Your task:
Your output should repeat the entries below exactly. It should contain no images.

Stored data entries:
┌──

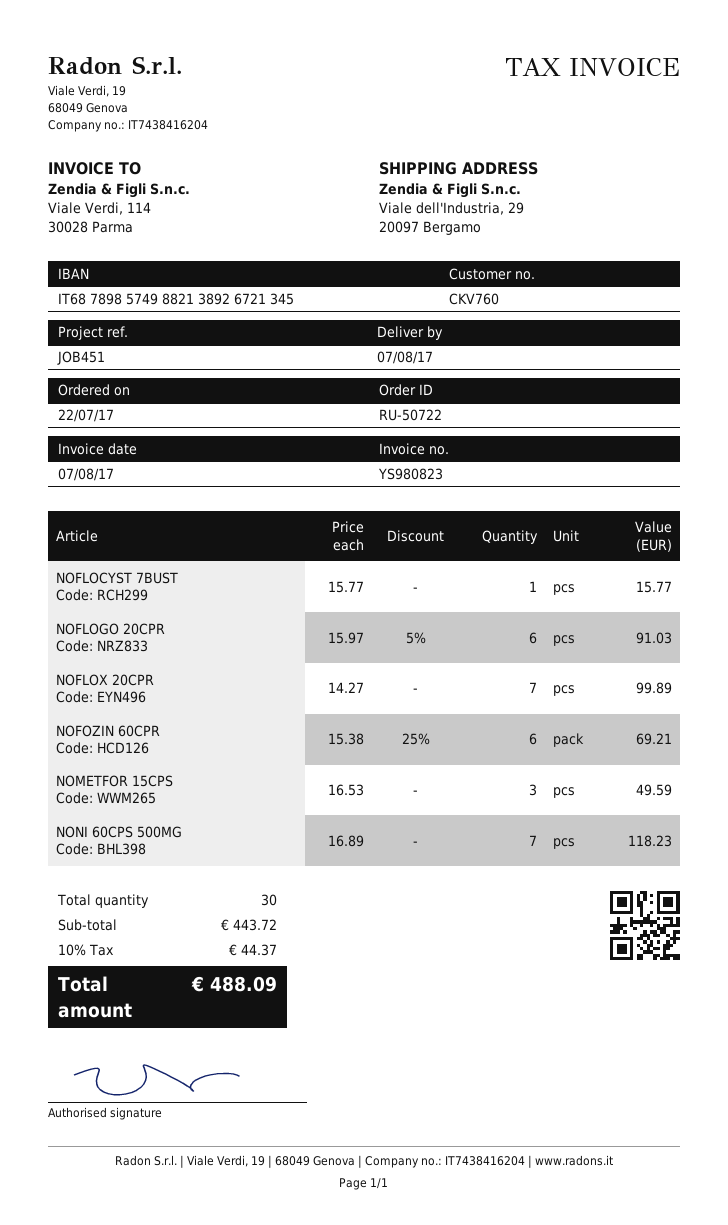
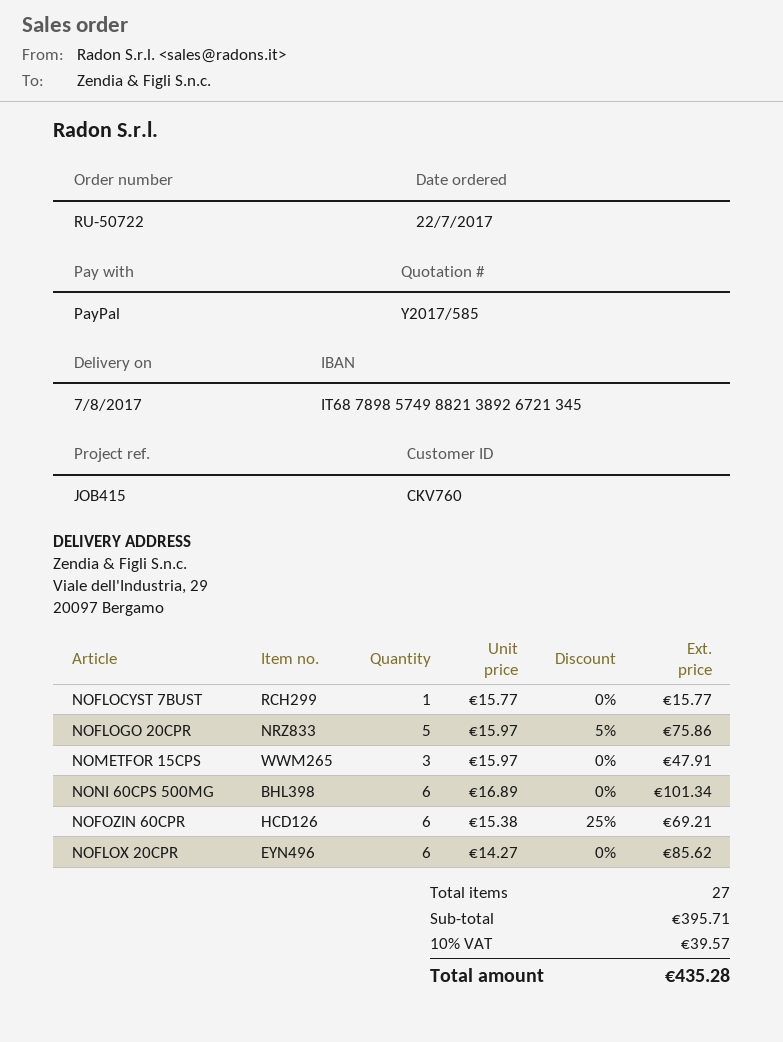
reference: JOB451 -> JOB415
NOFLOGO 20CPR: 6 x 15.97 - 5% = 91.03 -> 5 x 15.97 - 5% = 75.86
NOFLOX 20CPR: 7 x 14.27 = 99.89 -> 6 x 14.27 = 85.62
NOMETFOR 15CPS: 3 x 16.53 = 49.59 -> 3 x 15.97 = 47.91
NONI 60CPS 500MG: 7 x 16.89 = 118.23 -> 6 x 16.89 = 101.34
total quantity: 30 -> 27
subtotal: 443.72 -> 395.71
tax: 10% = 44.37 -> 10% = 39.57
total: 488.09 -> 435.28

└──

Response area:
reference: JOB451 -> JOB415
NOFLOGO 20CPR: 6 x 15.97 - 5% = 91.03 -> 5 x 15.97 - 5% = 75.86
NOFLOX 20CPR: 7 x 14.27 = 99.89 -> 6 x 14.27 = 85.62
NOMETFOR 15CPS: 3 x 16.53 = 49.59 -> 3 x 15.97 = 47.91
NONI 60CPS 500MG: 7 x 16.89 = 118.23 -> 6 x 16.89 = 101.34
total quantity: 30 -> 27
subtotal: 443.72 -> 395.71
tax: 10% = 44.37 -> 10% = 39.57
total: 488.09 -> 435.28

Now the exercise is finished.